450 MHz: The ITU-R Study Group 8 approved its Report on the feasibility of having IMT-2000 systems share frequencies within and adjacent to the 450-470 MHz band – an important step towards having the World Radio Conference (WRC-07) identify the 450 MHz band as an IMT-2000 band for 3G services. By not allocating and assigning the 450 MHz band in India, telecom growth will be limited, especially in the rural areas of India.
1900 MHz: The decision to reject the mixed 1900 MHz band allocation, if true, would have been made without considering the full facts, most specifically testing the feasibility of sharing the spectrum between CDMA2000 and WCDMA systems. The CDG recommends allocating and assigning more carriers in the 800 MHz band to India’s CDMA operators to mitigate the significant disadvantage this decision will create and to compensate for the previous unfair assignment of more 2G spectrum to GSM operators than to CDMA operators.
The CDG agrees with the recommended principles of using spectrum efficiently, ensuring technology and service neutrality, and establishing a level playing field through auctioning with a reserve price for allocation of 3G spectrum. These universally accepted principles should be applied to both 2G and 3G spectrum allocations and assignments in India. Particularly, 2G spectrum allocated in excess of the contracted amount of 4.4 MHz & 6.2 MHz to GSM players must be made chargeable and all further allocation of 2G Spectrum should be auctioned considering the fact that demand far outstrips availability. Subscriber-linked criteria must be done away with.
“CDMA has played an important role in the expansion of telephony and Internet penetration in India. We urge the Indian government to continue to stimulate innovation, competition and further investments by bringing balance and fairness to the allocation of its scarce national resources,” said Perry LaForge, executive director, CDG.

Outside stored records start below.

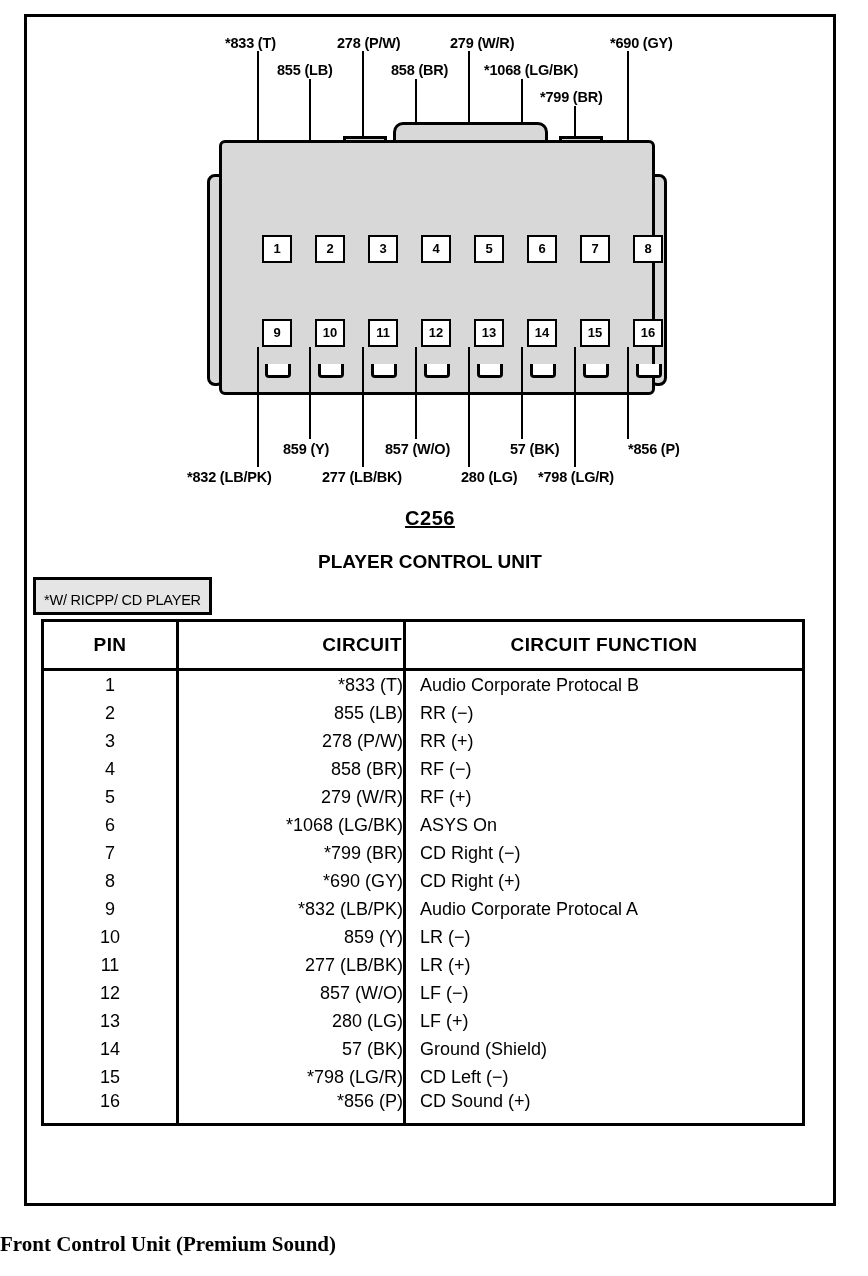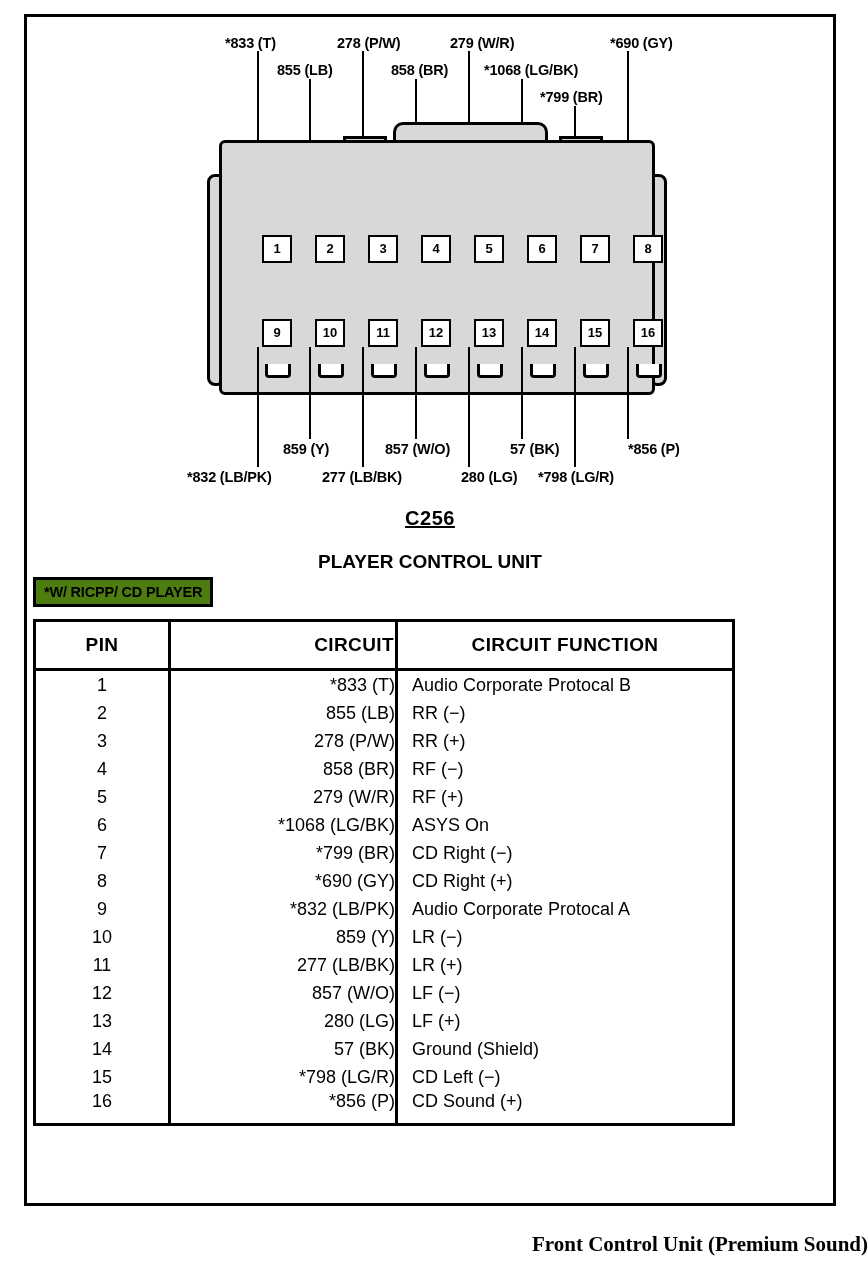--- a/index.html
+++ b/index.html
@@ -156,34 +156,34 @@
     width: 806px;
     text-align: center;
     font-size: 19px;
     font-weight: bold;
     line-height: 24px;
   }
   .note-box {
     position: absolute;
     left: 6px;
     top: 560px;
-    padding: 4px 8px 4px 8px;
-    border: 3px solid #000;
-    background: #4d7c0f;
+    padding: 12px 8px 4px 8px;
+    border: 3px solid #000;
+    background: #e5e5e5;
     font-size: 14.5px;
-    font-weight: bold;
+    font-weight: normal;
     letter-spacing: -0.2px;
   }
 
   
   table.pins {
     position: absolute;
-    left: 6px;
+    left: 14px;
     top: 602px;
-    width: 702px;
+    width: 764px;
     border-collapse: collapse;
     font-size: 18px;
   }
   table.pins th {
     border: 3px solid #000;
     height: 44px;
     font-size: 19px;
     font-weight: bold;
     letter-spacing: 0.4px;
   }
@@ -202,21 +202,21 @@
   .col-pin { width: 130px; text-align: center; }
   .col-cir { width: 222px; text-align: right; }
   .col-fun { text-align: left; padding-left: 14px !important; }
 
   
   .caption {
     position: absolute;
     left: 0;
     top: 1232px;
     width: 868px;
-    text-align: right;
+    text-align: left;
     font-family: "Liberation Serif", serif;
     font-size: 21px;
     font-weight: bold;
   }
 </style>
 </head>
 <body>
 
 <div id="page">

The CDG urges the DoT and Indian government to address imbalances within the 2G spectrum bands to increase fair competition. By allocating 2G spectrum on an incremental basis based on an operator’s reported subscriber numbers and dated spectrum efficiency analysis, the government has constrained CDMA2000 operators to only half of the amount of spectrum available to GSM operators. The CDG recommends that this unfair policy be rectified and made consistent with the proposed 3G spectrum policy which places all players on a level playing field. This will ensure India’s valuable spectrum is used more efficiently and that all technologies and services are treated equally. India’s businesses and consumers will be the ultimate benefactors of a fair and prudent policy.